Session: 613. Acute Myeloid Leukemias: Clinical and Epidemiological: Poster III
Hematology Disease Topics & Pathways:
Acute Myeloid Malignancies, AML, Diseases, Myeloid Malignancies
Aims: We studied the characteristics of a series of patients with APL-like NPM1-mutated AML, focusing on the incidence of vascular events at disease onset, and investigated the impact of some markers (blood counts, coagulation parameters and LDH) reported to correlate with coagulopathy in APL.
Methods: The study cohort included patients diagnosed with NPM1-mutated AML at our Centre according to conventional morphological, immunophenotypic, cytogenetic and molecular criteria. Vascular events were defined according to the revised World Health Organization (WHO) bleeding scale and to the CTCAE grading of thromboembolic events.
Results: From April 2007 to May 2023, 139 patients with a diagnosis of NPM1-mutated AML were enrolled, of whom 31 (22.3%) featured by APL-like phenotype. Their characteristics are detailed in Table 1. APL-like patients were older (64 y) compared to non-APL-like (57 y, P=0.002) NPM1-mutated patients; no further difference emerged for baseline blood count parameters. Vascular complications (n=22 bleeding events and n=2 thrombotic events) were significantly more frequent in the APL-like (n=10, 34.5%) than non-APL-like (n=16, 13.6%, P=0.015) group.
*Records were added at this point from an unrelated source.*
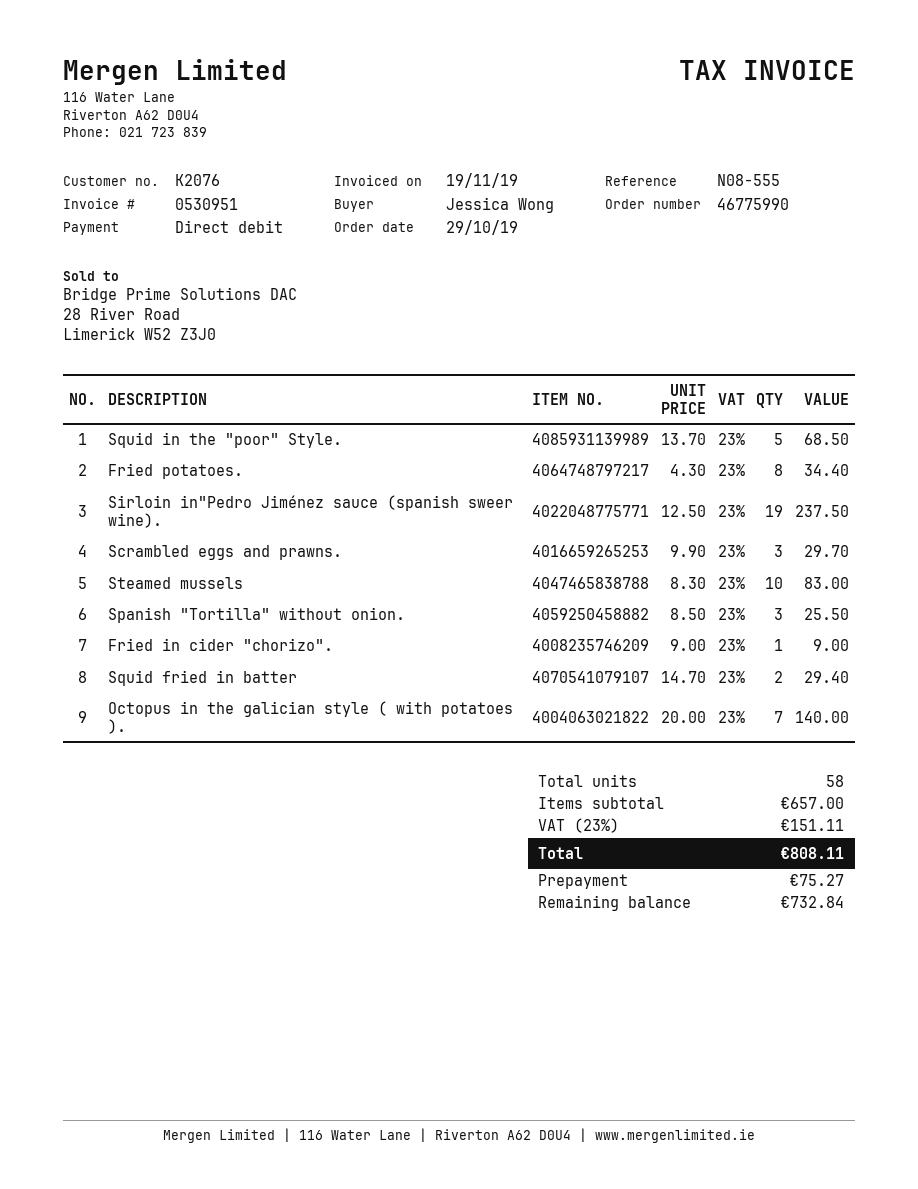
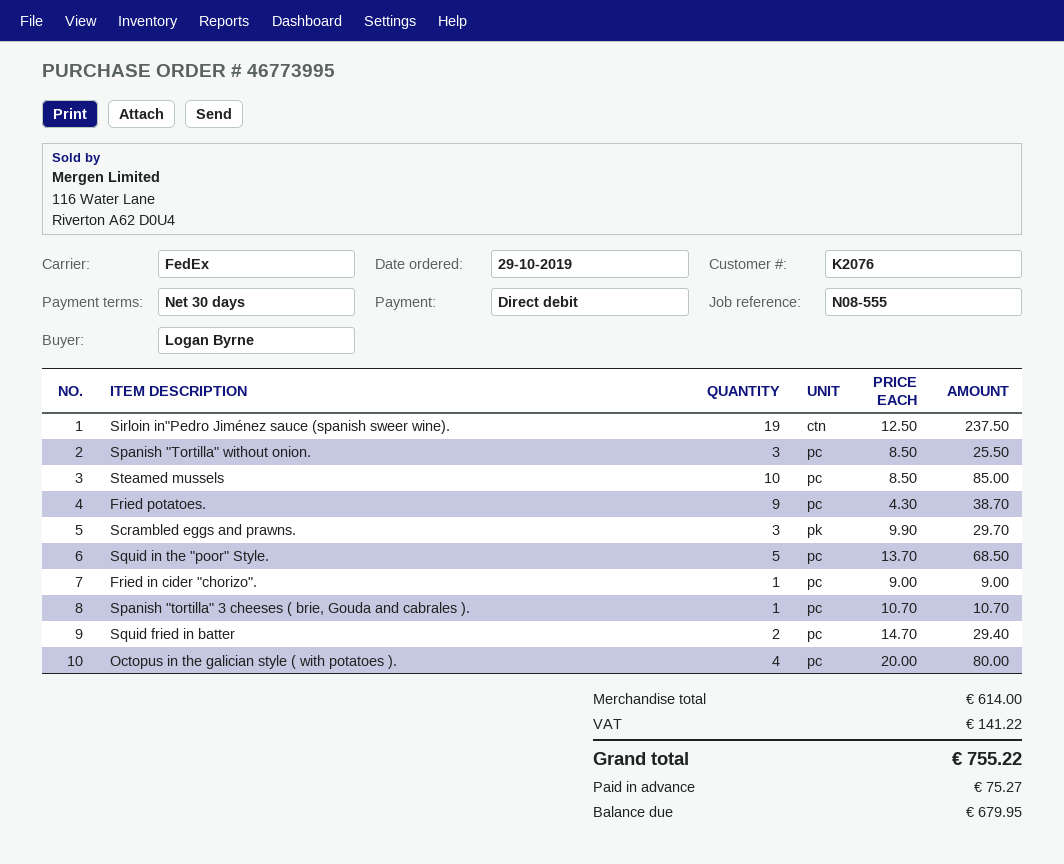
order number: 46775990 -> 46773995
ordered by: Jessica Wong -> Logan Byrne
Fried potatoes.: 8 x 4.30 = 34.40 -> 9 x 4.30 = 38.70
Steamed mussels: 10 x 8.30 = 83.00 -> 10 x 8.50 = 85.00
Octopus in the galician style ( with potatoes ).: 7 x 20.00 = 140.00 -> 4 x 20.00 = 80.00
Spanish "tortilla" 3 cheeses ( brie, Gouda and cabrales ).: none -> 1 x 10.70 = 10.70
subtotal: 657.00 -> 614.00
tax: 151.11 -> 141.22
total: 808.11 -> 755.22
balance: 732.84 -> 679.95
There was a trend for more severe (G3-G4) vascular events in APL-like (3/31, 9.7%) vs non-APL-like (3/108, 2.8%, P=0.12). Also, abnormal coagulopathy-related parameters, including INR ≥1.5 and/or fibrinogen below normal level) were more frequent in APL-like patients (27.6% versus 15.7%,). D-dimer levels resulted significantly higher in APL-like patients (median 5998 ng/ml versus 2287 ng/ml, P=.005). The D-dimer/fibrinogen ratio (DD/FBG) showed significantly higher level in APL-like (median 16.84) vs non-APL-like (4.4, P=.017) patients. Of note, in multivariate analysis, APL-like phenotype maintained a value (OR=2.67, P=0.007) on DD levels from WBC count (OR=2.37, P=0.017), thus suggesting an effect independent from leukocytosis. Also, APL-like subset maintained an age-independent impact (OR=2.77, P=0.041) on the rate of vascular events. Among the 85 patients with full molecular information, there was a significant enrichment IDH1 (36.8%, P=0.002) and IDH2 (47.6%, P=.001) mutations in APL-like vs non-APL-like (6.1% and 8.6%, respectively) patients. No difference in the incidence of TET2 mutations was observed (18.8% and 25% in APL-like and non-APL-like, respectively, P=0.744). As regards outcome, complete remission rate was 85.7% and 78.9% in APL- and non-APL-like (P=0.43). We did not observe any significant difference between APL- and non-APL-like patients in disease-free (13.2 vs 22.0 months; P=0.83) or overall (15.9 vs 15.1 months, respectively; P=0.38) survival.
Conclusions: Our findings suggest APL-like signature to be a potential predictor of susceptibility to vascular events within NPM1-mutated AML. Our results deserve validation in a larger patient set and might indicate the utility of an intensive monitoring and supportive care to prevent early vascular, especially hemorrhagic, events in this patient category.
Disclosures: Guglielmelli: GSK: Speakers Bureau; Abbvie: Other: Other member of advisory board, speaker at meeting, Speakers Bureau; Novartis: Other: Other member of advisory board, speaker at meeting, Speakers Bureau. Vannucchi: BMS: Honoraria; Roche: Honoraria; Abbvie: Honoraria; AOP: Honoraria; GSK: Honoraria; Novartis: Honoraria; Incyte: Honoraria.